This should be an easy one.
I have a series of MS Word documents that are somewhat structured and I need a parser written to capture each section of the document and insert it into a MySQL table. The documents contain information on different cities (schools, entertainment, how to get around, etc.) so each document details a different city/area.
The structure of the documents is as follows:
Getting Around (MS Word H1 style)
text for "Getting Around"... (MS Word Normal style)
By Car (MS Word H1 style)
text for "By Car"... (MS Word Normal style)
Freeways (MS Word H1 style)
text for "Freeways "... (MS Word Normal style)
Drive Time & Distance (MS Word H1 style)
text for "rive Time & Distance"... (MS Word Normal style)

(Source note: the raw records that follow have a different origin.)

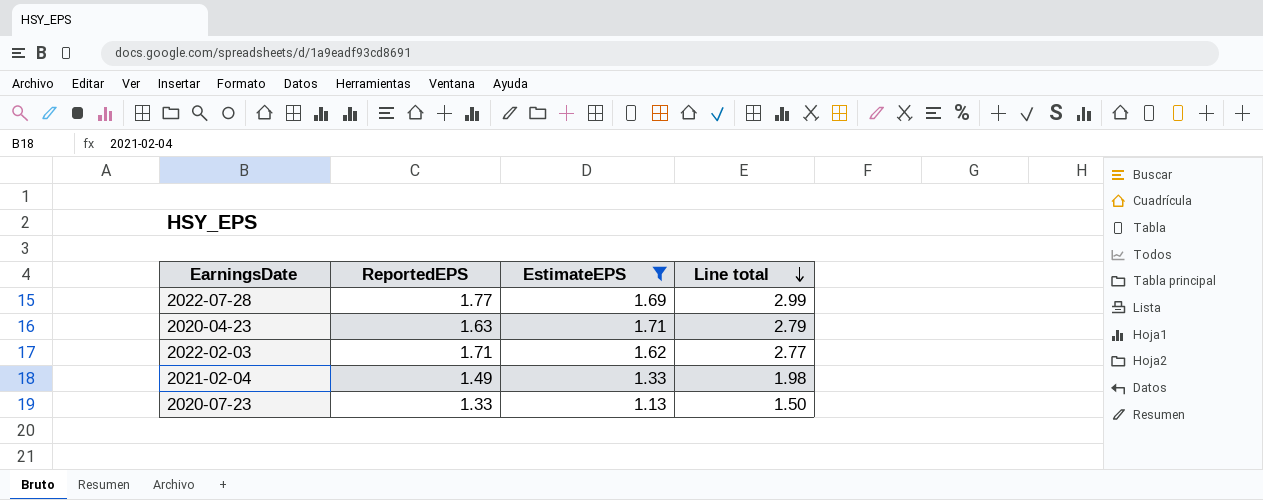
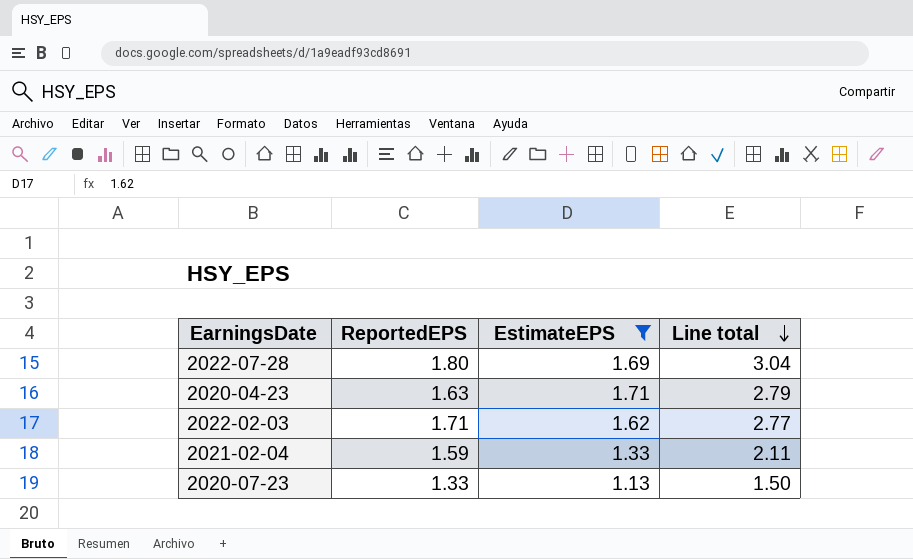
2022-07-28 | ReportedEPS: 1.77 -> 1.80
2022-07-28 | Line total: 2.99 -> 3.04
2021-02-04 | ReportedEPS: 1.49 -> 1.59
2021-02-04 | Line total: 1.98 -> 2.11

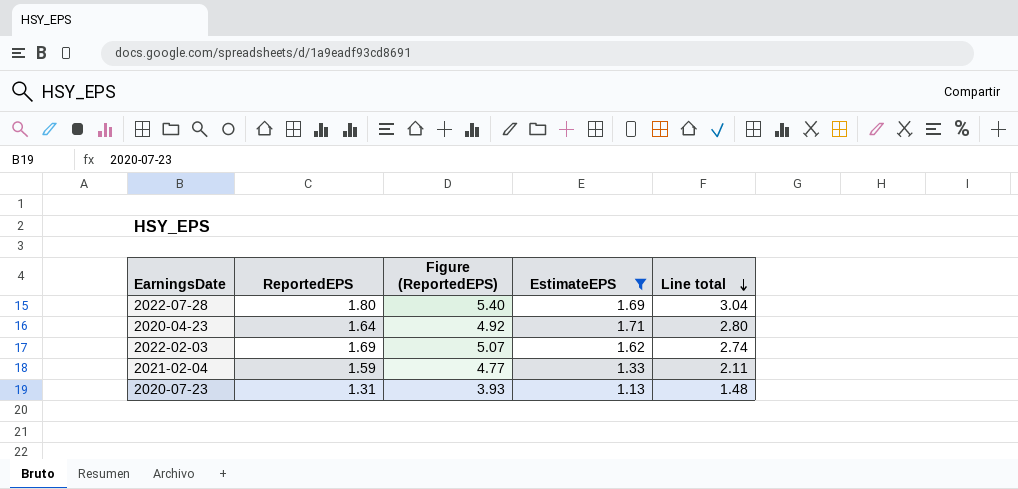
column Figure (ReportedEPS) | formula: none -> [ReportedEPS] * 3
2020-04-23 | ReportedEPS: 1.63 -> 1.64
2020-04-23 | Line total: 2.79 -> 2.80
2022-02-03 | ReportedEPS: 1.71 -> 1.69
2022-02-03 | Line total: 2.77 -> 2.74
2020-07-23 | ReportedEPS: 1.33 -> 1.31
2020-07-23 | Line total: 1.50 -> 1.48

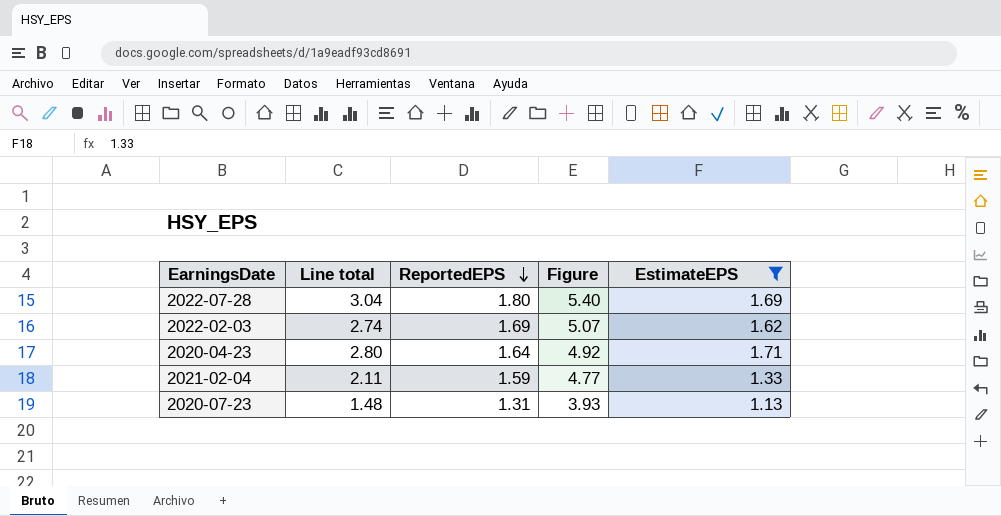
row order: Line total descending -> ReportedEPS descending
column Line total | position: 5 -> 2
column name: Figure (ReportedEPS) -> Figure

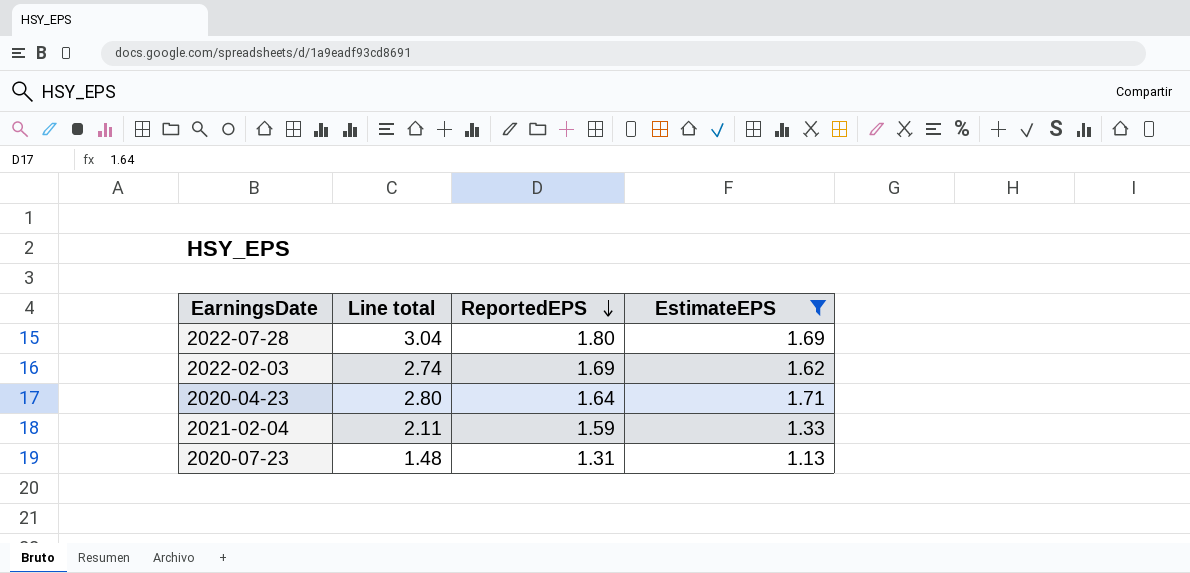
column Figure | formula: [ReportedEPS] * 3 -> none

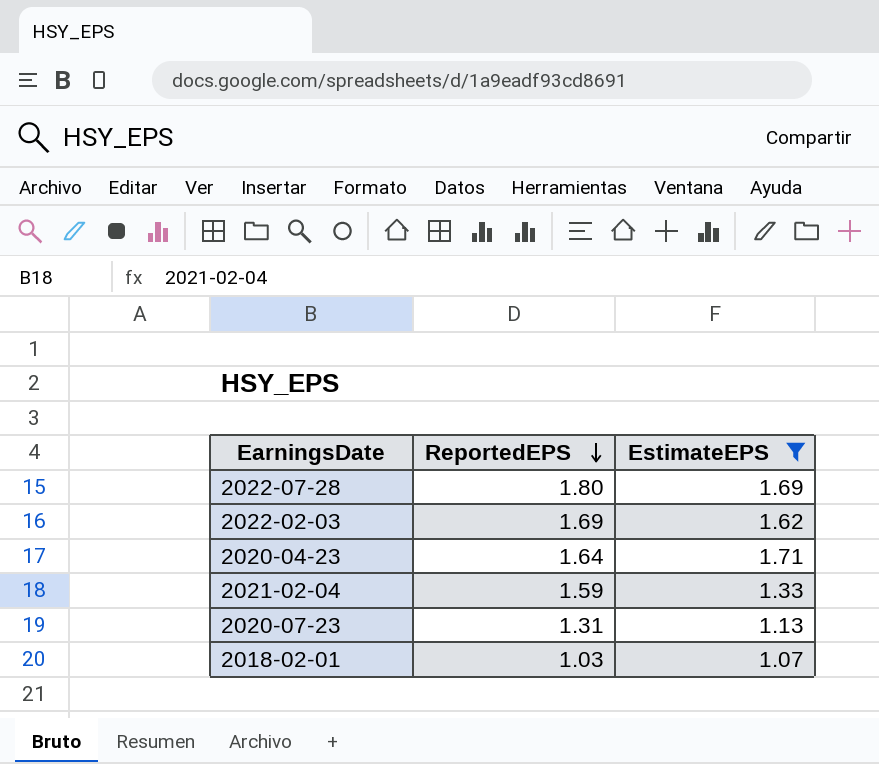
column Line total | formula: [ReportedEPS] * [EstimateEPS] -> none
row 2018-02-01: none -> 1.03 | 1.07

Drivers License (MS Word H1 style)
text for "Drivers License"... (MS Word Normal style)
...and so on so we have a structure like:
--------Here are some of the schools in the area...
--------Here's a list of high schools
-----------Driver's License info...
-----------Public Transportation info...
The MySQL schema I have set up is a simple, single table that captures the hierarchy of these parsed sections:
Field Type Null Key Default Extra
id int(11) NO PRI NULL auto_increment
area int(11) NO
type int(11) NO
parent int(11) NO 0
content_html varchar(1000) NO
status int(11) NO
create_date datetime NO
edit_date datetime NO
created_by int(11) NO
edited_by int(11) NO
So, basically, a document would be parsed on it's title (with a lookup to an "area" table to grab the id, and another lookup for "type" for FK references in the table above), and then each section parsed ([[title]], etc.) would be a new row in this table. Nested sections would have the id of their parent section in the "parent" column and root-level sections would have a "parent" value of 0.
I can provide sample documents and a full schema (including one manually parsed document) upon an accepted bid.
Sounds easy enough, right? You pick the language as long as it's Perl, PHP, Java, or VB (that's what the maintenance programmer is familiar with).